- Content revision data
========================

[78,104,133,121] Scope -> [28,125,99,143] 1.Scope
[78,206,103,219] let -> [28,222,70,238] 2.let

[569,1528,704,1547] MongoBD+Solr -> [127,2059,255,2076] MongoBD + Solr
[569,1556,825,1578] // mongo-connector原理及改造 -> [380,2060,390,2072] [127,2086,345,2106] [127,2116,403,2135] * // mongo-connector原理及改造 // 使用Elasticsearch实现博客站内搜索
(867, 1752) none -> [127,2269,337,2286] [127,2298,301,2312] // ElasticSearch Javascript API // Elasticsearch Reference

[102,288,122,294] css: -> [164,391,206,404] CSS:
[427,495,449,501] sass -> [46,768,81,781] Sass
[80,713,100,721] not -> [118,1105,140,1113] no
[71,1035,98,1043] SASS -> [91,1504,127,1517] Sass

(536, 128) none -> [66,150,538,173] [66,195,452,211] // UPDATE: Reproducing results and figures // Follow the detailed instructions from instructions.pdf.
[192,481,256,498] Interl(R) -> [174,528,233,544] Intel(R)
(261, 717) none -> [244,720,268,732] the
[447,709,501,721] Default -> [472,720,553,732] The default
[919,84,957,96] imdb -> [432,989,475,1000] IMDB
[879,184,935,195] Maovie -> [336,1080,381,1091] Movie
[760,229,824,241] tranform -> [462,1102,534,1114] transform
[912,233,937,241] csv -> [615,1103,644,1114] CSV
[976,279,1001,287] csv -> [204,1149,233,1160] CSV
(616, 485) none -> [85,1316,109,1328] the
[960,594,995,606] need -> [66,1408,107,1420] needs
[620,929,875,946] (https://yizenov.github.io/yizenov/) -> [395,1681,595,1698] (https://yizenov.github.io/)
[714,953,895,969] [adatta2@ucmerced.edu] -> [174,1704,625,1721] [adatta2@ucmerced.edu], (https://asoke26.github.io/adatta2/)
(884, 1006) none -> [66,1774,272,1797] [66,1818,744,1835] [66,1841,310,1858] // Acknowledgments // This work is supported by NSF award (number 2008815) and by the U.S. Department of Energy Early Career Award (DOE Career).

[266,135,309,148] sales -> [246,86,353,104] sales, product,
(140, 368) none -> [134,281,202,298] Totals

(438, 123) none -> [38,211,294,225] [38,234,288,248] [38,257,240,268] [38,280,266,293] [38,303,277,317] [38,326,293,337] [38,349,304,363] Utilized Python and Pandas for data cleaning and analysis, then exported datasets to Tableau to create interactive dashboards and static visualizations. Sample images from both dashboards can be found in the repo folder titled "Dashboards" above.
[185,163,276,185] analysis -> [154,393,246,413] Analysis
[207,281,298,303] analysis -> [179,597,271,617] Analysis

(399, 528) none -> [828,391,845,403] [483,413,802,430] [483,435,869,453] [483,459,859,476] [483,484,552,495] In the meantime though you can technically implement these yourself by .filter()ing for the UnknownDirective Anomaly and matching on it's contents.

========================

Nothing in the entries should be left out; please reproduce them all exactly.

- TASK SOLUTION
[78,104,133,121] Scope -> [28,125,99,143] 1.Scope
[78,206,103,219] let -> [28,222,70,238] 2.let

[569,1528,704,1547] MongoBD+Solr -> [127,2059,255,2076] MongoBD + Solr
[569,1556,825,1578] // mongo-connector原理及改造 -> [380,2060,390,2072] [127,2086,345,2106] [127,2116,403,2135] * // mongo-connector原理及改造 // 使用Elasticsearch实现博客站内搜索
(867, 1752) none -> [127,2269,337,2286] [127,2298,301,2312] // ElasticSearch Javascript API // Elasticsearch Reference

[102,288,122,294] css: -> [164,391,206,404] CSS:
[427,495,449,501] sass -> [46,768,81,781] Sass
[80,713,100,721] not -> [118,1105,140,1113] no
[71,1035,98,1043] SASS -> [91,1504,127,1517] Sass

(536, 128) none -> [66,150,538,173] [66,195,452,211] // UPDATE: Reproducing results and figures // Follow the detailed instructions from instructions.pdf.
[192,481,256,498] Interl(R) -> [174,528,233,544] Intel(R)
(261, 717) none -> [244,720,268,732] the
[447,709,501,721] Default -> [472,720,553,732] The default
[919,84,957,96] imdb -> [432,989,475,1000] IMDB
[879,184,935,195] Maovie -> [336,1080,381,1091] Movie
[760,229,824,241] tranform -> [462,1102,534,1114] transform
[912,233,937,241] csv -> [615,1103,644,1114] CSV
[976,279,1001,287] csv -> [204,1149,233,1160] CSV
(616, 485) none -> [85,1316,109,1328] the
[960,594,995,606] need -> [66,1408,107,1420] needs
[620,929,875,946] (https://yizenov.github.io/yizenov/) -> [395,1681,595,1698] (https://yizenov.github.io/)
[714,953,895,969] [adatta2@ucmerced.edu] -> [174,1704,625,1721] [adatta2@ucmerced.edu], (https://asoke26.github.io/adatta2/)
(884, 1006) none -> [66,1774,272,1797] [66,1818,744,1835] [66,1841,310,1858] // Acknowledgments // This work is supported by NSF award (number 2008815) and by the U.S. Department of Energy Early Career Award (DOE Career).

[266,135,309,148] sales -> [246,86,353,104] sales, product,
(140, 368) none -> [134,281,202,298] Totals

(438, 123) none -> [38,211,294,225] [38,234,288,248] [38,257,240,268] [38,280,266,293] [38,303,277,317] [38,326,293,337] [38,349,304,363] Utilized Python and Pandas for data cleaning and analysis, then exported datasets to Tableau to create interactive dashboards and static visualizations. Sample images from both dashboards can be found in the repo folder titled "Dashboards" above.
[185,163,276,185] analysis -> [154,393,246,413] Analysis
[207,281,298,303] analysis -> [179,597,271,617] Analysis

(399, 528) none -> [828,391,845,403] [483,413,802,430] [483,435,869,453] [483,459,859,476] [483,484,552,495] In the meantime though you can technically implement these yourself by .filter()ing for the UnknownDirective Anomaly and matching on it's contents.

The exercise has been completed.